RECORD SET -
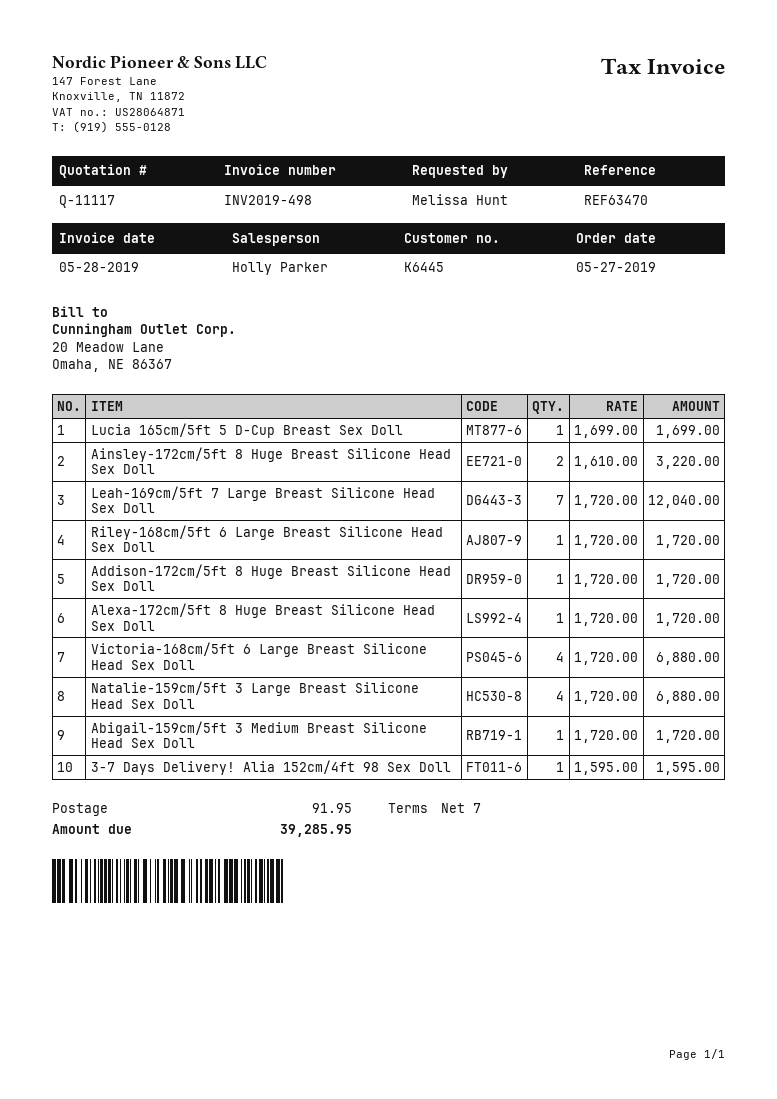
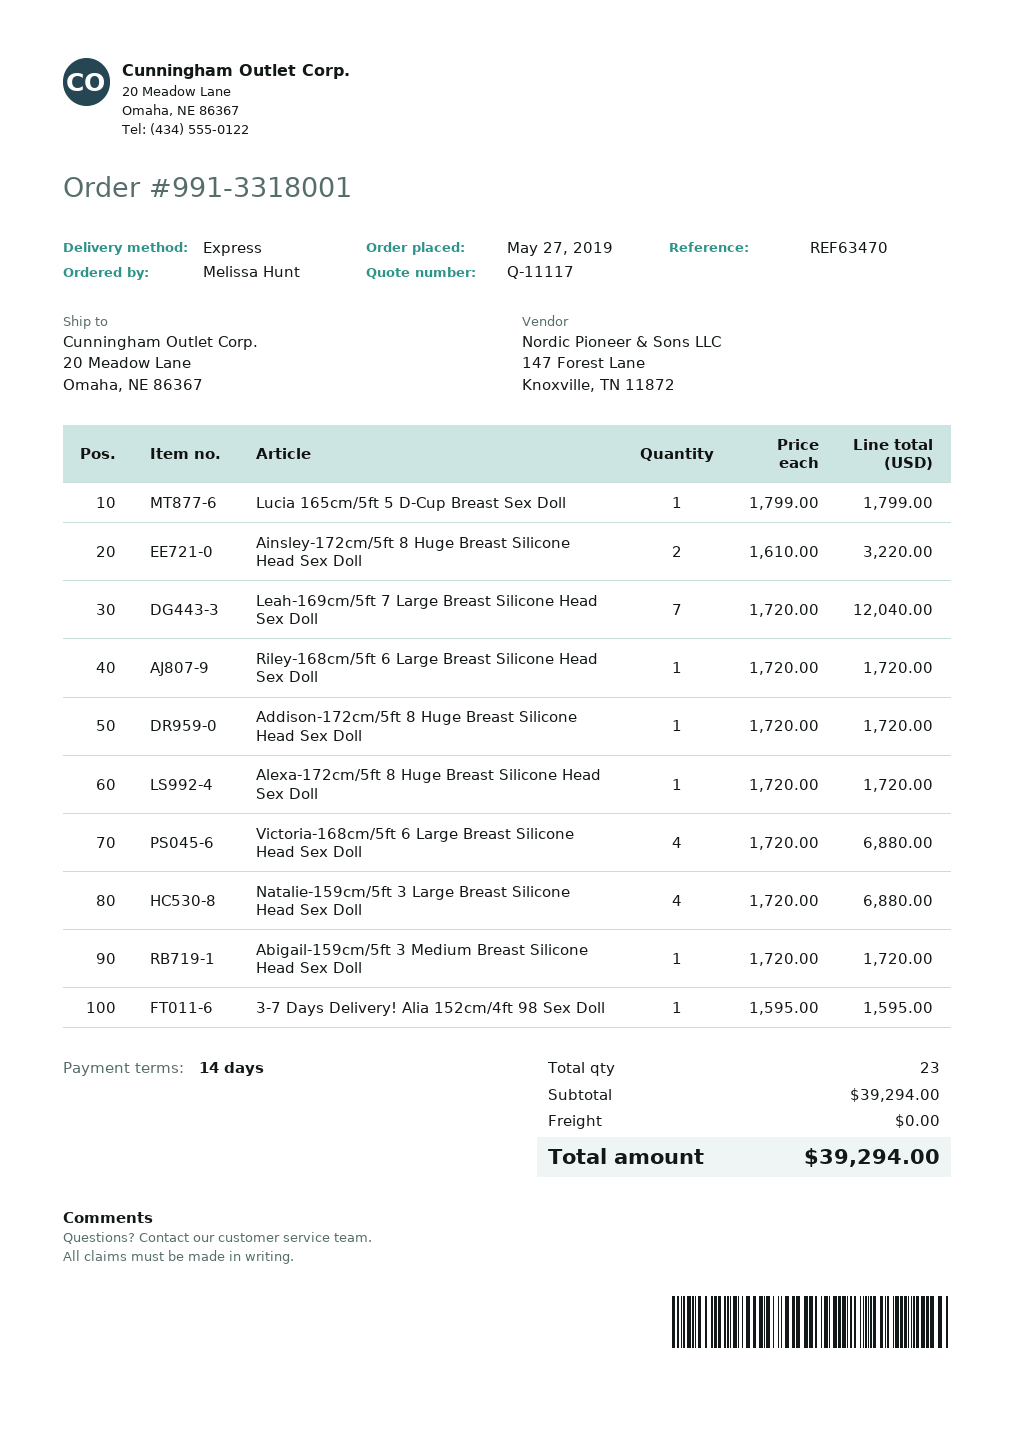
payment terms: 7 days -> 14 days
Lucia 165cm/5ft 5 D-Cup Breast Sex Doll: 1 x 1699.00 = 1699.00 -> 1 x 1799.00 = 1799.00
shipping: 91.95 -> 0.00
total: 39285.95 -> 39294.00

---

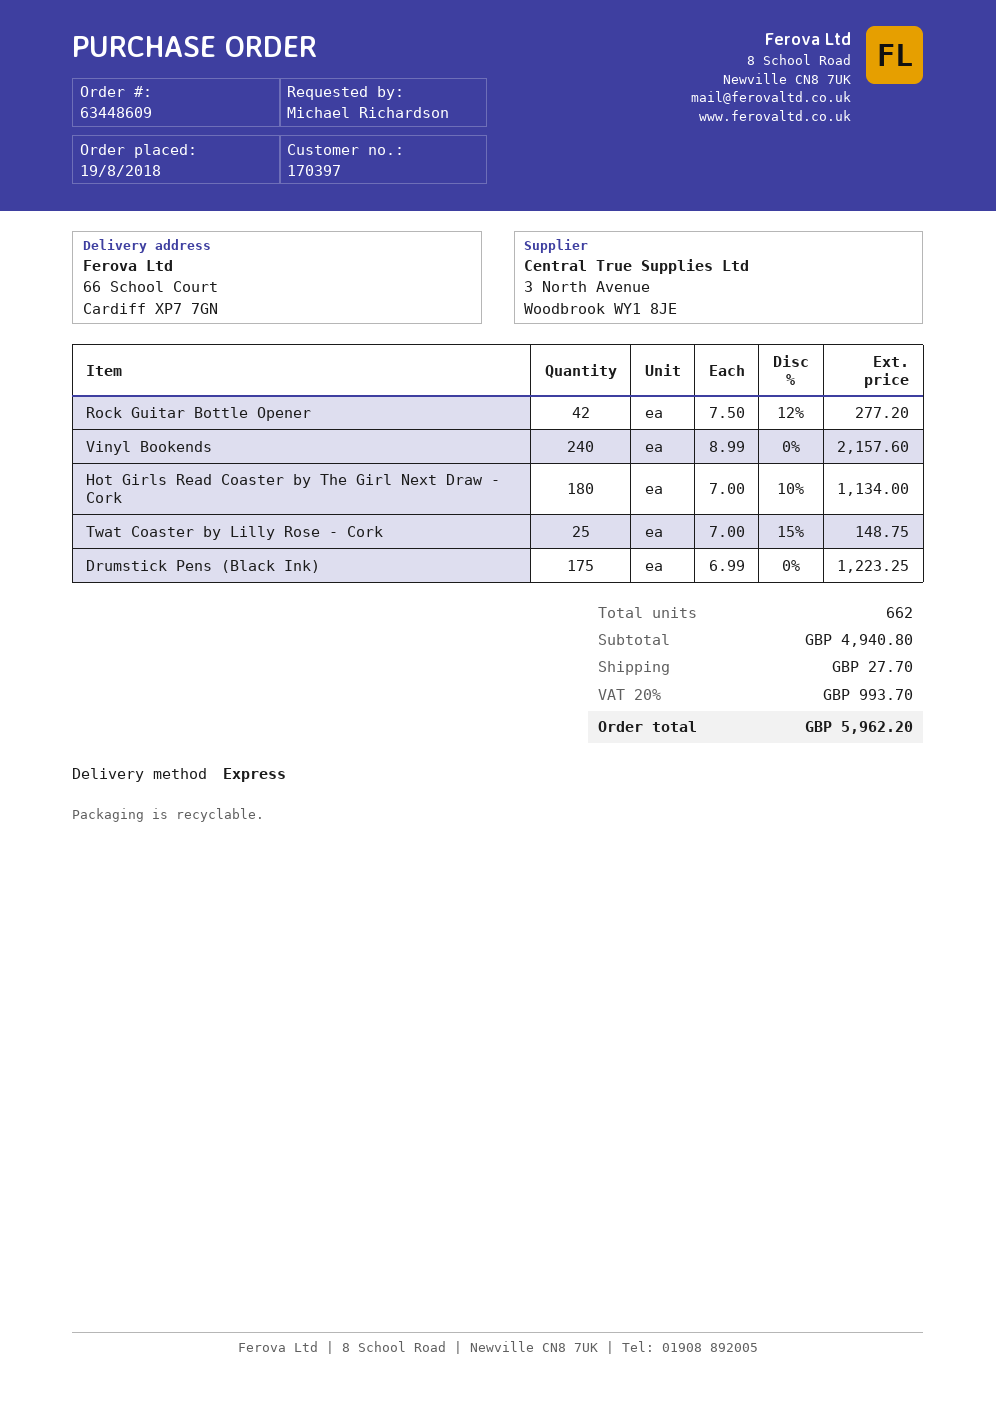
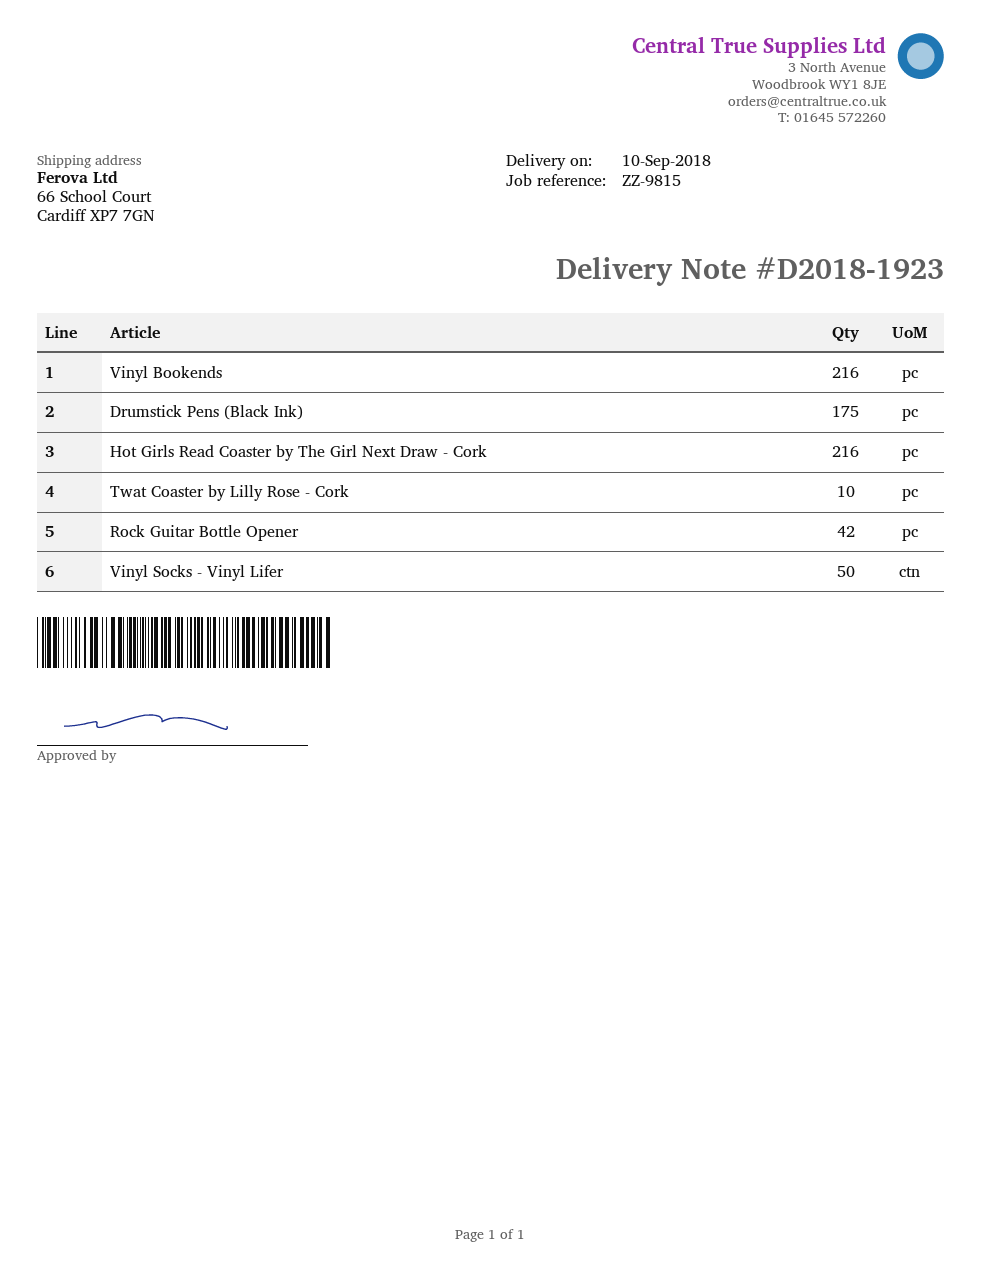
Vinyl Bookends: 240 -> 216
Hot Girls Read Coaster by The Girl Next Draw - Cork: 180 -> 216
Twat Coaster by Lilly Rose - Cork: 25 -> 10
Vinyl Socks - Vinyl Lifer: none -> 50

PROBLEM - Exactly the lines above from the one with "payment terms: 7 days -> 14 days" to the one with "total: 39285.95 -> 39294.00", both included, are to be quoted; leave the rest out.

ANSWER BOX -
payment terms: 7 days -> 14 days
Lucia 165cm/5ft 5 D-Cup Breast Sex Doll: 1 x 1699.00 = 1699.00 -> 1 x 1799.00 = 1799.00
shipping: 91.95 -> 0.00
total: 39285.95 -> 39294.00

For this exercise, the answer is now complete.